BLITAR KAWENTAR – Isu skema fully funded dan pesangon 2026 mendadak ramai di media sosial. Narasi yang beredar menyebut gaji pensiun tak lagi dicicil bulanan, melainkan dibayarkan sekaligus lewat sistem baru mulai 2026.
Kabar ini dikaitkan dengan reformasi sistem pensiun aparatur sipil negara (ASN) yang disebut akan beralih dari skema pay as you go ke fully funded. Bahkan, muncul klaim bahwa pemerintah sudah menyiapkan aturan pesangon bagi pensiunan PNS, TNI, dan Polri.
Isu skema fully funded dan pesangon 2026 ini memicu beragam spekulasi. Sebagian menyebut seluruh pensiunan akan menerima dana besar sekaligus.

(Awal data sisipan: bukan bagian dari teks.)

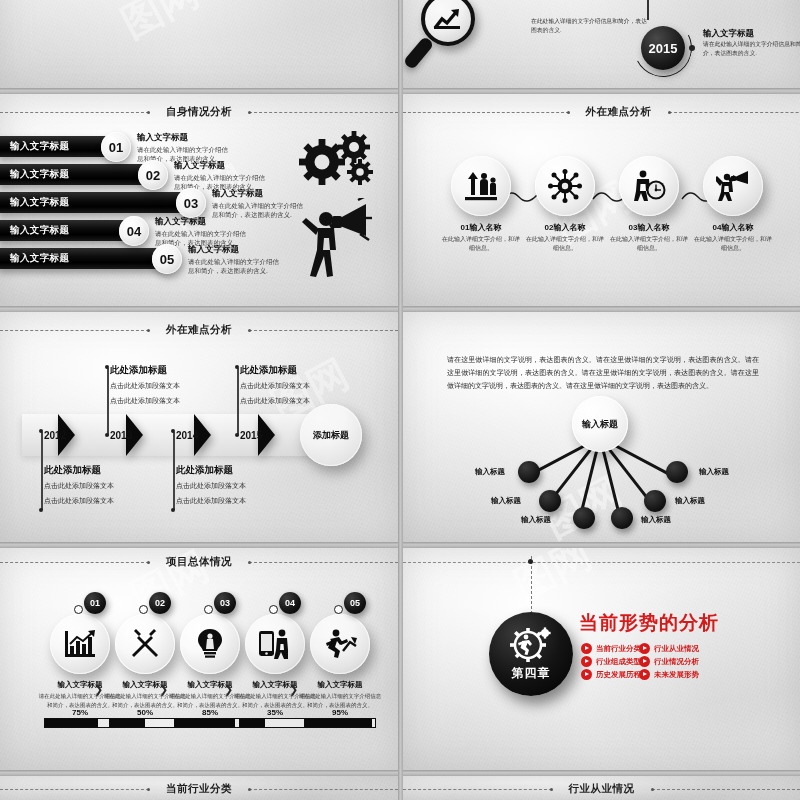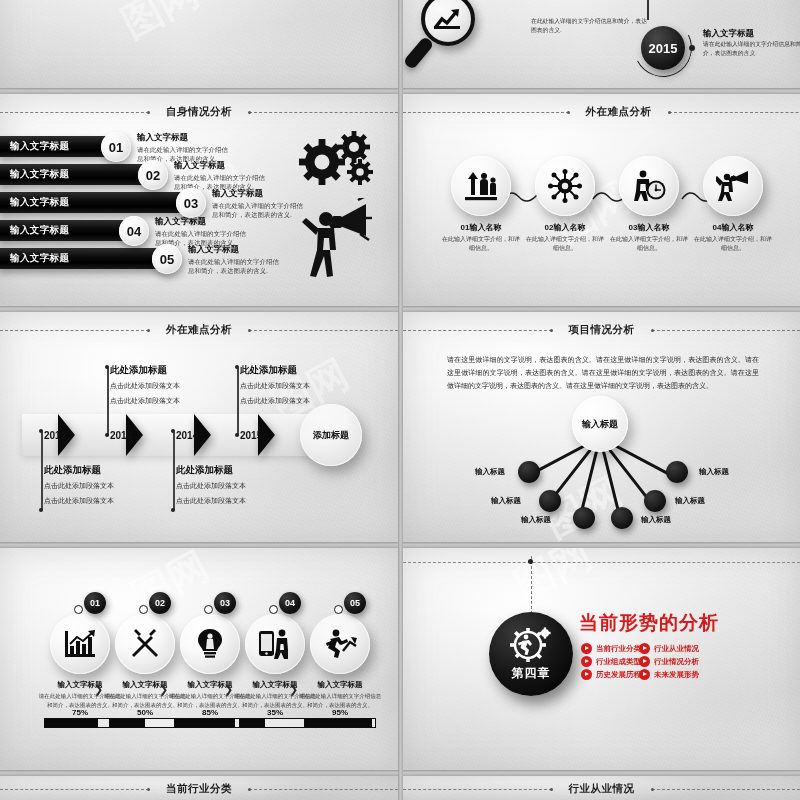--- a/index.html
+++ b/index.html
@@ -521,11 +521,6 @@
 
   <div class="slide" style="left:403px;top:312px;width:397px;height:230px;">
 
-    <div class="stitle">
-      <div class="dl l"></div>
-      <div class="tx">项目情况分析</div>
-      <div class="dl r"></div>
-    </div>
 
     <div class="wm" style="left:140px;top:168px;">图网</div>
 

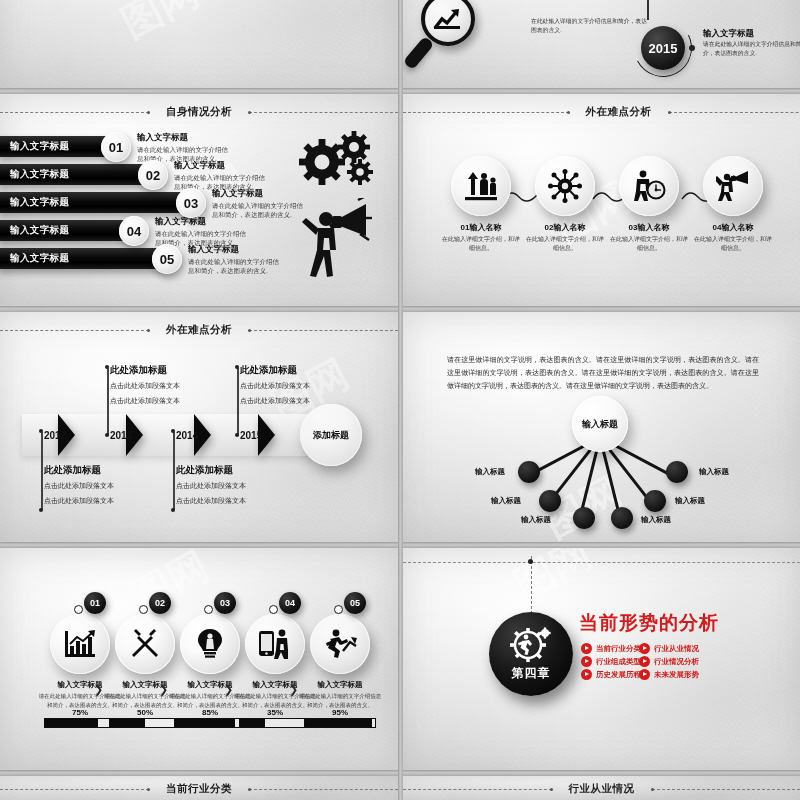--- a/index.html
+++ b/index.html
@@ -554,6 +554,11 @@
 
   <div class="slide" style="left:0;top:548px;width:398px;height:222px;">
 
+    <div class="stitle" style="top:6px;">
+      <div class="dl l"></div>
+      <div class="tx">项目总体情况</div>
+      <div class="dl r"></div>
+    </div>
 
     <div class="wm" style="left:130px;top:6px;">图网</div>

Lantas, bagaimana faktanya?
TASPEN: Belum Ada Keputusan Kenaikan Pensiun
PT TASPEN (Persero) menegaskan hingga saat ini belum ada keputusan pemerintah terkait penetapan, penyesuaian, maupun kenaikan pensiun pokok.

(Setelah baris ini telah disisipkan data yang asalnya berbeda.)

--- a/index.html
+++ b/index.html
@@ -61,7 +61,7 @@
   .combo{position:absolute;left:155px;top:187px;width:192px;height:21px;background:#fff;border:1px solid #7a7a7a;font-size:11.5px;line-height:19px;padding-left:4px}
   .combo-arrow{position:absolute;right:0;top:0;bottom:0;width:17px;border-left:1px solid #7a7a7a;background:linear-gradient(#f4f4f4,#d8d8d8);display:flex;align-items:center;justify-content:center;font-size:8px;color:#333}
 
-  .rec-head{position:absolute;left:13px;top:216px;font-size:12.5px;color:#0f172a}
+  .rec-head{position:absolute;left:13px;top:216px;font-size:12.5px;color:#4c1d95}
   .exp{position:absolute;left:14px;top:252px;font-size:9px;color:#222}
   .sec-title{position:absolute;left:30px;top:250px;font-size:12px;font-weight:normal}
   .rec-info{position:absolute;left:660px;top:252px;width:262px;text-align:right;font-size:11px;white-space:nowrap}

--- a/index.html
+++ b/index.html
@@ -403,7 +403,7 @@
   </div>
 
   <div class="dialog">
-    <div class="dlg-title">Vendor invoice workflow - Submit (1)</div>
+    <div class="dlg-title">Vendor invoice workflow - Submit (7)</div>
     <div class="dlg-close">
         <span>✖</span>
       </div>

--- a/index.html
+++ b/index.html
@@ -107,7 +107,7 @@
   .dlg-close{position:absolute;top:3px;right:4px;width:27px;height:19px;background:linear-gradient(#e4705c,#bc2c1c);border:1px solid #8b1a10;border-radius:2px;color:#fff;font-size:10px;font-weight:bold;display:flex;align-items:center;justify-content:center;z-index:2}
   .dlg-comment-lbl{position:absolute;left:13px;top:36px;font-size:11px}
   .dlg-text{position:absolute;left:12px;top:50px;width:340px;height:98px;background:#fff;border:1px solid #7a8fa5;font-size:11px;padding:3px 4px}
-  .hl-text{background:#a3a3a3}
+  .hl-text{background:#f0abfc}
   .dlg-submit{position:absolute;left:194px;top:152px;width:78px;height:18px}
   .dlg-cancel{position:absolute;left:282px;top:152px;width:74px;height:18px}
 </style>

Melalui pernyataan resmi tertanggal 17 November 2025, TASPEN memastikan tidak ada instruksi pemerintah mengenai kenaikan pensiun maupun pembayaran rapelan gaji pensiunan untuk 2026.
Artinya, informasi yang menyebut pencairan rapel atau perubahan skema pembayaran dalam waktu dekat dipastikan tidak benar.

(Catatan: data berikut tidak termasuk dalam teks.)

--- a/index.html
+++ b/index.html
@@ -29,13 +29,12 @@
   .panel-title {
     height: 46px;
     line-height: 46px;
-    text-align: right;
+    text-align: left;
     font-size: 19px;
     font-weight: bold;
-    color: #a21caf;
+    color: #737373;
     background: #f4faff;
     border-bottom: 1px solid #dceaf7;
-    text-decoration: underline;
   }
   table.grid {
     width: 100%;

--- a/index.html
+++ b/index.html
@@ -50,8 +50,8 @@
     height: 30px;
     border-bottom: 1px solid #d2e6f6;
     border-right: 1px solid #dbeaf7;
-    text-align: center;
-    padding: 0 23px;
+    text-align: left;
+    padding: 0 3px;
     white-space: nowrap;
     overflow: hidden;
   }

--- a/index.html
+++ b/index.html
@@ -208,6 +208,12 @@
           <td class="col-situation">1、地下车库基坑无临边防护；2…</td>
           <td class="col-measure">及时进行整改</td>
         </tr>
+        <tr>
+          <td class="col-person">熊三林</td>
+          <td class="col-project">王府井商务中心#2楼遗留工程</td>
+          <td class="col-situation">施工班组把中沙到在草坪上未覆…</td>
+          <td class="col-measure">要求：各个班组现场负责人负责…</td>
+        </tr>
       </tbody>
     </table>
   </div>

TASPEN juga menegaskan bahwa kebijakan pensiun sepenuhnya menjadi kewenangan pemerintah dan hanya sah jika diumumkan melalui regulasi resmi, seperti Peraturan Pemerintah (PP).
Hingga pertengahan Desember 2025, tidak terdapat keputusan baru terkait:
- Kenaikan pensiun pokok PNS
- Pensiun Purnawirawan TNI
- Pensiun Purnawirawan Polri
- Tunjangan kehormatan dan tunjangan perintis
- Hak janda, duda, atau warakawuri
- Soal Fully Funded dan Pesangon
Terkait wacana fully funded, pemerintah memang pernah membahas reformasi sistem pensiun untuk keberlanjutan fiskal jangka panjang. Dalam skema ini, iuran dikumpulkan sejak ASN masih aktif bekerja dan dikelola sebagai dana investasi.
Namun, TASPEN menegaskan belum ada keputusan resmi yang mengubah mekanisme pembayaran pensiun bulanan menjadi pembayaran sekaligus seperti pesangon.
Perlu dipahami, konsep fully funded lebih mengarah pada pola pendanaan jangka panjang, bukan otomatis berarti seluruh pensiunan menerima dana sekaligus dan menghentikan pembayaran rutin.
Selain itu, TASPEN menjelaskan bahwa besaran rapel—jika suatu saat ditetapkan—bergantung pada golongan, masa kerja, serta aturan yang berlaku. Tidak semua peserta akan menerima nominal maksimal karena perhitungannya bersifat individual.
Prinsip 5T dan Imbauan Resmi
TASPEN menegaskan komitmen pelayanan berbasis prinsip 5T: Tepat Administrasi, Tepat Orang, Tepat Waktu, Tepat Jumlah, dan Tepat Tempat.
Seluruh proses pembayaran dilakukan melalui mekanisme verifikasi ketat untuk menghindari kesalahan administrasi. Oleh karena itu, masyarakat diminta tidak mudah percaya pada kabar viral yang belum terkonfirmasi.
Informasi resmi hanya dapat diperoleh melalui kanal resmi TASPEN, termasuk Call Center 1500 919, media sosial resmi, serta situs www.taspen.co.id
Baca Juga: THR Pensiunan 2026 Cair Lebih Awal? Ini Jadwal Resmi dan Penjelasan PT Taspen yang Wajib Diketahui
Kesimpulannya, isu skema fully funded dan pesangon 2026 yang menyebut gaji pensiun tak lagi dicicil belum memiliki dasar regulasi. Hingga kini, belum ada keputusan pemerintah terkait kenaikan pensiun maupun pencairan rapelan.
Masyarakat diimbau tetap tenang dan menunggu pengumuman resmi agar tidak terjebak informasi yang menyesatkan.